Watermarks are markers that track event-time progress, signaling when all events up to a timestamp have arrived. Generated by sources or assigners like BoundedOutOfOrdernessWatermarks (e.g., with a 2-second delay), they trigger operations like window closures. Watermarks flow FIFO through the DAG, with parallel subtasks aligning on the earliest watermark from input channels to ensure consistent computation, tuned via maxOutOfOrderness for delay tolerance.

Timers, managed via KeyedProcessFunction, schedule time-driven callbacks (e.g., window triggers) stored in per-key priority queues. Event-time timers fire when watermarks surpass their timestamp, persisted during checkpoints for fault tolerance, enabling dynamic operations like session gap detection.

State is managed as:

Keyed State: Partitioned by key-groups (hash(key) % maxParallelism), supporting ValueState, ListState, or MapState for per-key aggregates, stored in memory or RocksDB.
Operator State: Evenly distributed across subtasks for non-keyed data (e.g., broadcast variables), accessed via CheckpointedFunction. This model ensures fault-tolerant stream processing, scaling to millions of keys with precise temporal control.

Example: Detecting Anomalous Event Sequences (CEP Pattern in Flink)

CEP (Complex Event Processing) is an approach where a system analyzes not individual events, but sequences of events over time.
When events are observed in isolation, their context is often unclear, but by combining them into a temporal pattern
(for example: “A happened, then B, then C within five seconds”), it becomes possible to detect correlations, anomalies, or complex behavioral dependencies.

Apache Flink includes a built-in CEP module that allows such patterns to be described declaratively and processed in real time, even when events arrive late or out of order.

Detection Logic

events are analyzed by user key and event time;
the system identifies a sequence of multiple “order creation” actions followed by the cancellation of most of those orders within a short interval;
when the pattern is detected, Flink emits an event indicating anomalous behavior.
CEP (Complex Event Processing) in Flink lets you declare temporal patterns over event streams.

Key ideas:

Works per key (e.g., per accountId) and in event time (watermarks handle out-of-order events).
Under the hood, CEP builds an NFA (non-deterministic finite automaton) that keeps partial matches in state and advances them as new events arrive.
Each active partial match is called a branch — a lightweight copy of the automaton that represents one possible continuation of the pattern.
Several branches may exist simultaneously if multiple events can start or extend the pattern.
Timeouts (within) automatically remove expired branches.
When all thresholds are satisfied within their time constraints, CEP emits a match.

Quantitative thresholds

CEP transitions between states based on explicit numeric conditions that you define:

.times(N) → exactly N events
.timesOrMore(N) → at least N events (branch keeps extending)
.oneOrMore → same as .timesOrMore(1)
.optional → zero or one event allowed

Each threshold defines a transition condition in the automaton. Together, they form a chain of user-defined thresholds — a declarative sequence of “if this condition is met, move to the next state”.

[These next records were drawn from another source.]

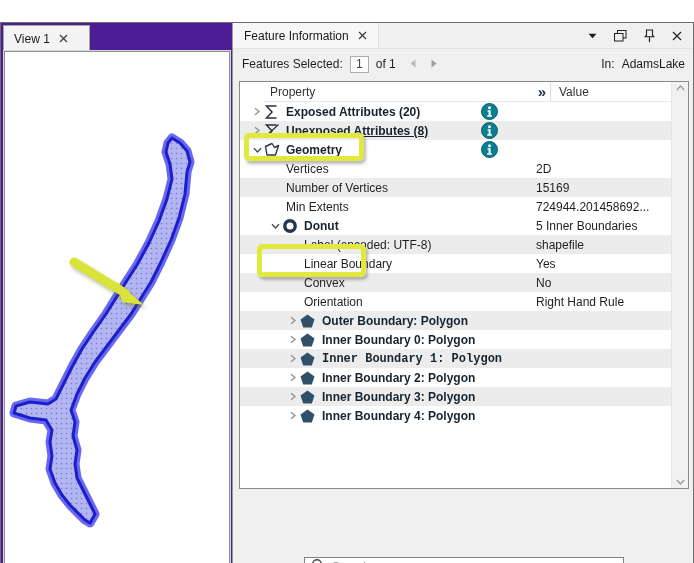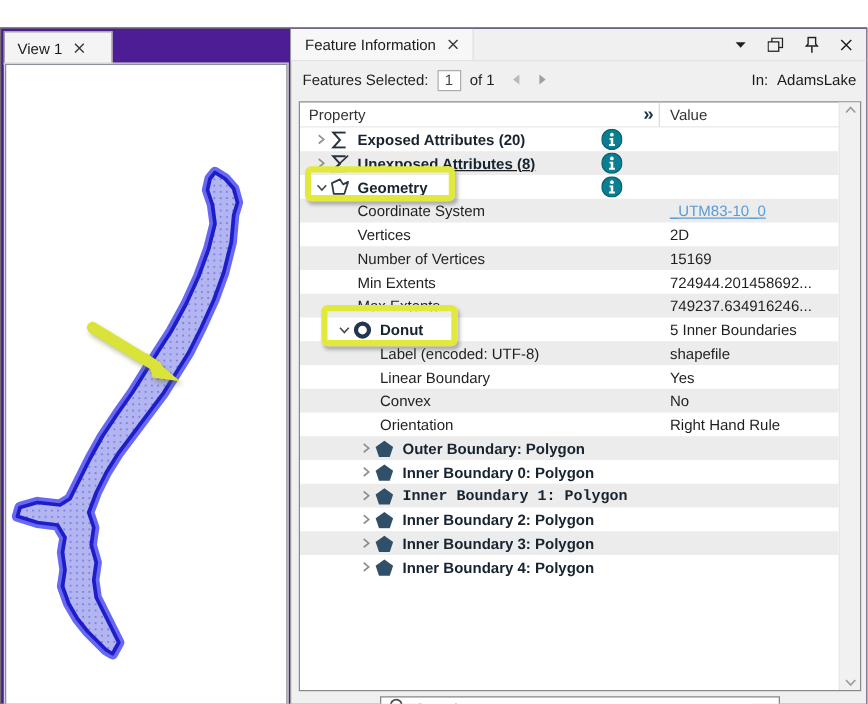--- a/index.html
+++ b/index.html
@@ -26,22 +26,22 @@
   .fi-tab .lbl { color:#1a1a1a; }
   .titlebar-icons { margin-left:auto; display:flex; align-items:center; gap:17px; padding-right:13px; }
   .tb-icon { display:flex; align-items:center; cursor:default; }
 
   .fi-toolbar { position:relative; height:30px; display:flex; align-items:center; gap:7px; padding:0 10px 0 9px; }
   .count-box { width:19px; height:17px; background:#fff; border:1px solid #adadad; display:flex;
                align-items:center; justify-content:center; color:#444; }
   .nav-arrows { display:flex; gap:13px; margin-left:6px; }
   .in-group { margin-left:auto; display:flex; gap:7px; color:#1a1a1a; }
 
-  .ptable { position:absolute; left:6px; top:58px; width:450px; height:472px; background:#fff;
-            border:1px solid #8a8a8a; }
+  .ptable { position:absolute; left:6px; top:58px; width:450px; height:408px; background:#fff;
+            border:1px solid #8a8a8a;padding-left:23px; }
   .thead { display:flex; height:20px; align-items:center; border-bottom:1px solid #e9e9e9; color:#333; }
   .h-prop { position:relative; width:288px; height:100%; display:flex; align-items:center;
             padding-left:7px; border-right:1px solid #dadada; }
   .h-expand { position:absolute; right:4px; top:0px; font-weight:bold; font-size:15px; color:#1d3347; line-height:19px; }
   .h-val { flex:1; padding-left:8px; }
   .rows { position:absolute; left:0; top:20px; right:17px; bottom:0; overflow:hidden; }
   .row { display:flex; height:19px; align-items:center; }
   .row.odd { background:#ececec; }
   .prop-cell { position:relative; width:288px; height:100%; display:flex; align-items:center; }
   .chev { width:14px; display:flex; justify-content:center; align-items:center; flex:none; }
@@ -230,49 +230,37 @@
               </span>
               <span class="rlabel grp">Geometry</span>
               <span class="info-wrap"><svg width="17" height="17" viewBox="0 0 17 17">
                   <circle cx="8.5" cy="8.5" r="8" fill="#0b7f91" stroke="#07606e"></circle>
                   <circle cx="8.5" cy="4.7" r="1.5" fill="#fff"></circle>
                   <path d="M6.6 7.3 h3 v4.9 h1.3 v1.5 H6.2 v-1.5 h1.4 v-3.4 H6.6 Z" fill="#fff"></path>
                 </svg></span>
             </div>
             <div class="val-cell"></div>
           </div>
-          <div class="row odd">
-            <div class="prop-cell" style="padding-left: 46px;">
-              <span class="rlabel">Coordinate System</span>
-            </div>
-            <div class="val-cell val-link">_UTM83-10_0</div>
-          </div>
           <div class="row">
             <div class="prop-cell" style="padding-left: 46px;">
               <span class="rlabel">Vertices</span>
             </div>
             <div class="val-cell">2D</div>
           </div>
           <div class="row odd">
             <div class="prop-cell" style="padding-left: 46px;">
               <span class="rlabel">Number of Vertices</span>
             </div>
             <div class="val-cell">15169</div>
           </div>
           <div class="row">
             <div class="prop-cell" style="padding-left: 46px;">
               <span class="rlabel">Min Extents</span>
             </div>
             <div class="val-cell">724944.201458692...</div>
-          </div>
-          <div class="row odd">
-            <div class="prop-cell" style="padding-left: 46px;">
-              <span class="rlabel">Max Extents</span>
-            </div>
-            <div class="val-cell">749237.634916246...</div>
           </div>
           <div class="row">
             <div class="prop-cell" style="padding-left: 28px;">
               <span class="chev">
                 <svg width="9" height="8" viewBox="0 0 9 8">
                   <path d="M1 2.2 L4.5 6 L8 2.2" fill="none" stroke="#4a4a4a" stroke-width="1.3"></path>
                 </svg>
               </span>
               <span class="ric">
                 <svg width="16" height="16" viewBox="0 0 16 16">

//Example 1 — 10 CREATED + minimum 5 CANCELLED, close by time limit

Pattern
  .begin[OrderEvent]("creates")
  .where(_.eventType == "CREATED")
  .times(10)                       // exactly 10 CREATED to start the cancel stage
  .within(Time.seconds(2))         // 10 must arrive within ≤ 2 s

  .next("cancels")
  .where(_.eventType == "CANCELLED")
  .timesOrMore(5)                  // at least 5 CANCELLED
  .greedy                          // keep collecting until the time limit closes the stage
  .within(Time.seconds(1))         // cancel stage lasts ≤ 1 s after the burst

//Example 2 — 10 CREATED + exactly 8 CANCELLED (80%), emit on completion

Pattern
  .begin[OrderEvent]("creates")
  .where(_.eventType == "CREATED")
  .times(10)                       // exactly 10 CREATED
  .within(Time.seconds(2))

  .next("cancels")
  .where(_.eventType == "CANCELLED")
  .times(8)                        // exactly 8 CANCELLED
  .within(Time.seconds(1))         // must arrive within ≤ 1 s

Task Overview

The goal is to detect atypical sequences of actions in a stream of trading events.
Anomalous behavior in this context refers to situations where a market participant rapidly places a series of orders at different price levels and then quickly cancels most of them (over 80–90%).
Such activity can temporarily create the illusion of increased demand or liquidity without leading to actual trades, and may indicate system malfunctions or incorrect algorithmic behavior.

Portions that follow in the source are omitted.